(i) A ‘Population’ the term used in the science of ecology represents a group of individual organism of the same species in a given area.

(ii) A Community is a group of populations of various species in a particular unit area. It may include are plants, all animals, and microorganisms. A community is formed by the inter­actions among populations of living animals and plants. It is a convenient biotic sub-division within an ecosystem.

Two concepts are of considerable importance within a community: habitat and niche. Habitat is defined as the specific physical location of an organism, characterized by its biotic and physical characteristics to which the organism must become adapted to survive.

Habitats can be examined at different scales: the macroscale, the mesoscale and the micro scale. Most species have specific habitat requirements with definite limits and sustaining nutrients.


Niche (French nicher, ‘to nest’) means the optimum habitat in an environment for a specific organism. According to Odum, the term ecological niche means the role that the organism plays in the ecosystem.
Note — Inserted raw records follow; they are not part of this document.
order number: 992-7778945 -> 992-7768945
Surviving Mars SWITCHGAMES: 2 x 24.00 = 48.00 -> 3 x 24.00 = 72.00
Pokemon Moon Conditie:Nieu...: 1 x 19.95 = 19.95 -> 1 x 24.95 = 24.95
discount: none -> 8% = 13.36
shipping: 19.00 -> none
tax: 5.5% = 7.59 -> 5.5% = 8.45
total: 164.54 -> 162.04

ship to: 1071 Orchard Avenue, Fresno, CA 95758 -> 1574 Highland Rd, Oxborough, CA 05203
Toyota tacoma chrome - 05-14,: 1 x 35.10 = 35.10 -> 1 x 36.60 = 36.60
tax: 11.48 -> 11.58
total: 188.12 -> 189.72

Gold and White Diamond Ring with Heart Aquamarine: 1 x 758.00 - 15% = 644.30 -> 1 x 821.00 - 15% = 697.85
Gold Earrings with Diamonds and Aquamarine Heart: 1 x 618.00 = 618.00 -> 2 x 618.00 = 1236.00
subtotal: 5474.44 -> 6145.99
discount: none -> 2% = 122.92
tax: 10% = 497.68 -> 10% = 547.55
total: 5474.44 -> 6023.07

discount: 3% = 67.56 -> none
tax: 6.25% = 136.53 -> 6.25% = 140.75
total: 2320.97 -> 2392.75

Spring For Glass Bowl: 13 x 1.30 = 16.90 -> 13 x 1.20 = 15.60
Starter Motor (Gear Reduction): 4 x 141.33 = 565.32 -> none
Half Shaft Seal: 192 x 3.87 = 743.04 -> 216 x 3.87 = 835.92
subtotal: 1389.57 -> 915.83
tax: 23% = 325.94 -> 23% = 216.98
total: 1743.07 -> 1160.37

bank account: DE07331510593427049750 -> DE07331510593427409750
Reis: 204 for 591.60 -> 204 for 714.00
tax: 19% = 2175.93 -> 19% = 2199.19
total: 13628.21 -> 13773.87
It also means a set of conditions within which each kind of organism can operate or does operate. It is the way an organism obtains and sustains the physical, chemical and biological factors it needs to survive.

There are three aspects of ecological niche: the habitat niche, the trophic niche, and the reproductive niche.

According to the competitive exclusion principle, no two species can occupy the same niche (food or space) successfully in a stable community. Some species have symbiotic relationship, which is mutually beneficial and sustains each organism.


On the contrary, some species have parasitic relationship i.e. one species kills the other species, thus destroying the parasite’s own niche and habitat.

(iii) An ecosystem:

An ecosystem is the interaction of many communities with the abiotic components of its physical environment. Most often organisms live in groups which is called population. The populations occupying a given area form a community.

The populations and their physical habitat function together as an ecosystem. Such a system may be defined in terms of flora, fauna or both. An ecosystem may be very large like the tropical rain forest of the equatorial region or very small like the small community of bacteria in a dead animal.


A very clear definition of ecosystem is given by F.R. Fosbery (1963). According to him, “an ecosystem is a functioning and interacting system composed of one or more living organisms and their effective environment in a biological, chemical and physical sense, and is a concept applicable at any scale ranging from the planet earth as an ecosystem down to the smallest patch of moss and lichen on a rock surface.”

The term ‘ecosystem’ was coined by A.G. Tansley in 1935. The term ecosystem is self- defining: eco indicates environmental and system indicates a group of coordinated parts.